EXERCISE DIRECTIONS: Copy, without a single change, each line from the one that holds "Шинякова О.П.<br />массаж | № КАБ.: 5 -> 7" to the bottom of the entries below, and drop any pictures.

DATA TO PROCESS:
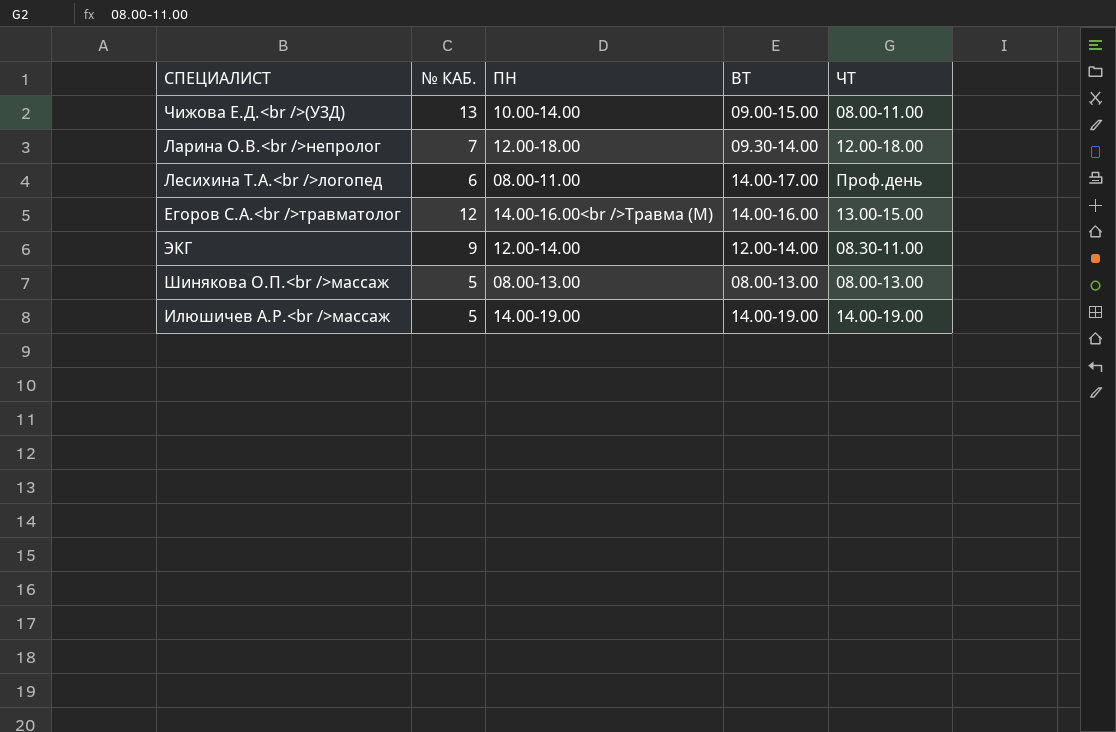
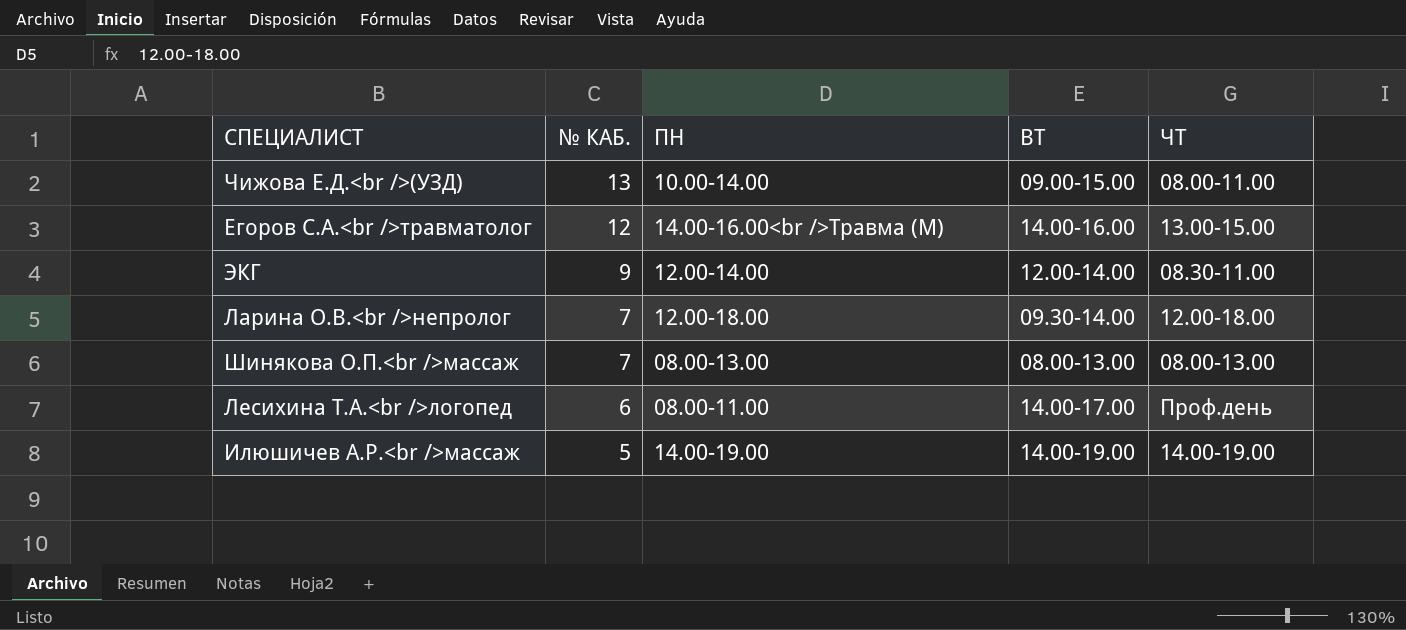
row order: none -> № КАБ. descending
Шинякова О.П.<br />массаж | № КАБ.: 5 -> 7

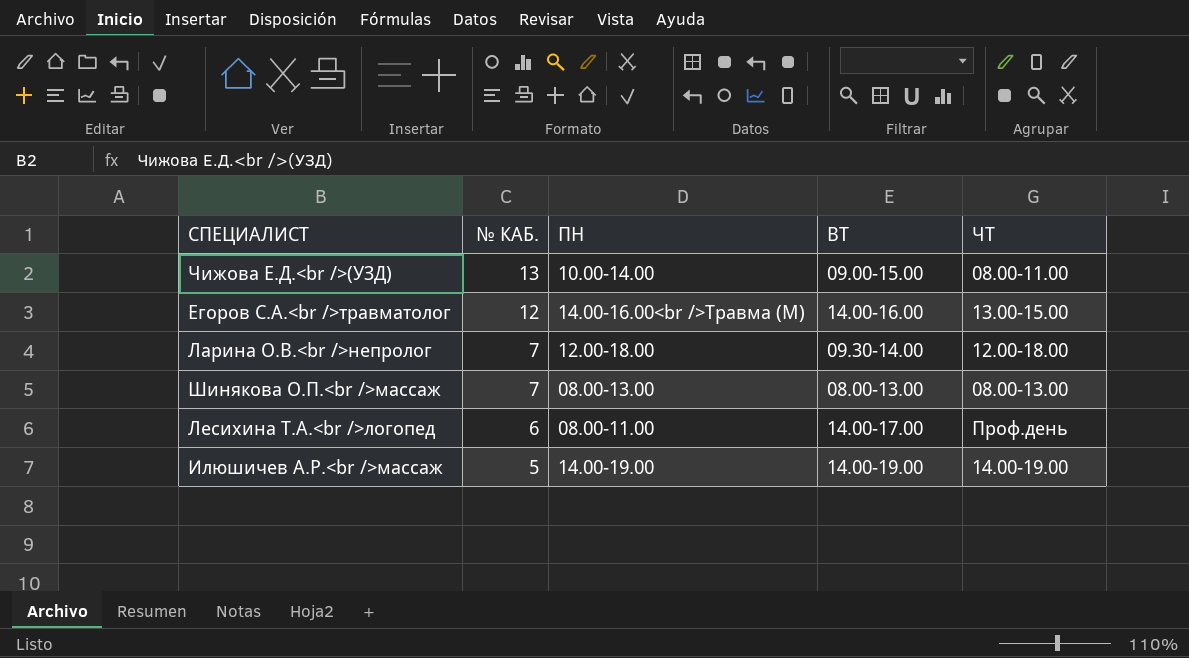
row ЭКГ: 9 | 12.00-14.00 | 12.00-14.00 | 08.30-11.00 -> none

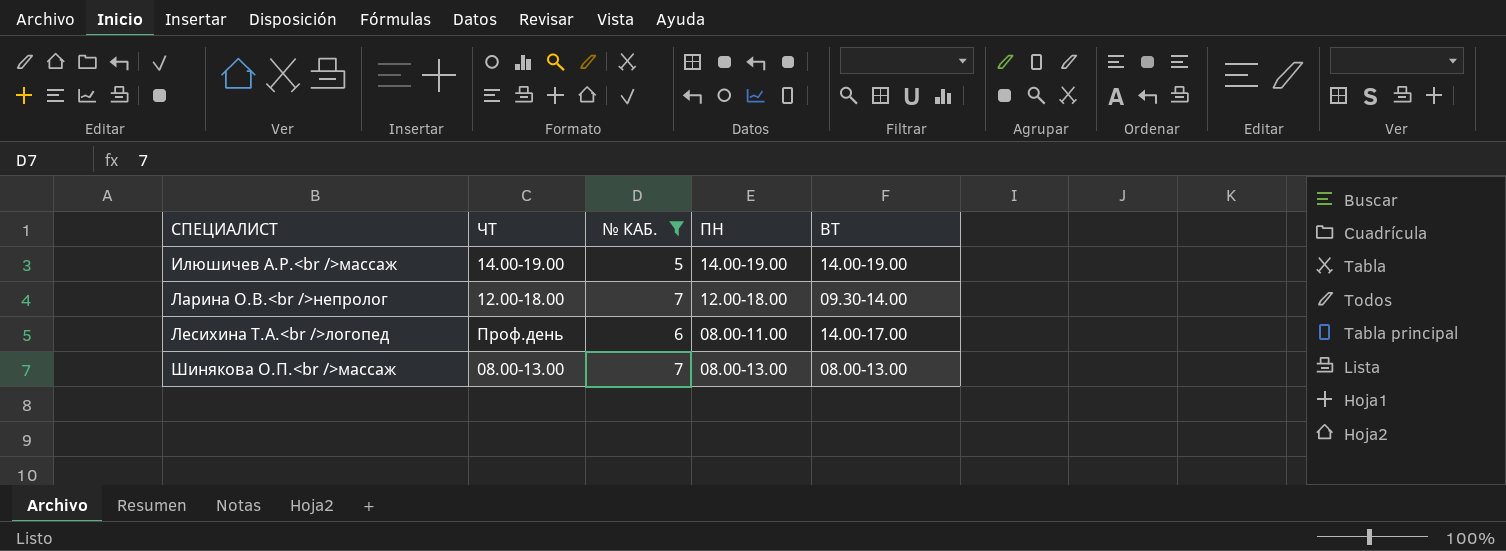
filter: none -> № КАБ. <= 7
row order: № КАБ. descending -> СПЕЦИАЛИСТ ascending
column ЧТ | position: 5 -> 2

OUTPUT FOR THIS EXERCISE:
Шинякова О.П.<br />массаж | № КАБ.: 5 -> 7

row ЭКГ: 9 | 12.00-14.00 | 12.00-14.00 | 08.30-11.00 -> none

filter: none -> № КАБ. <= 7
row order: № КАБ. descending -> СПЕЦИАЛИСТ ascending
column ЧТ | position: 5 -> 2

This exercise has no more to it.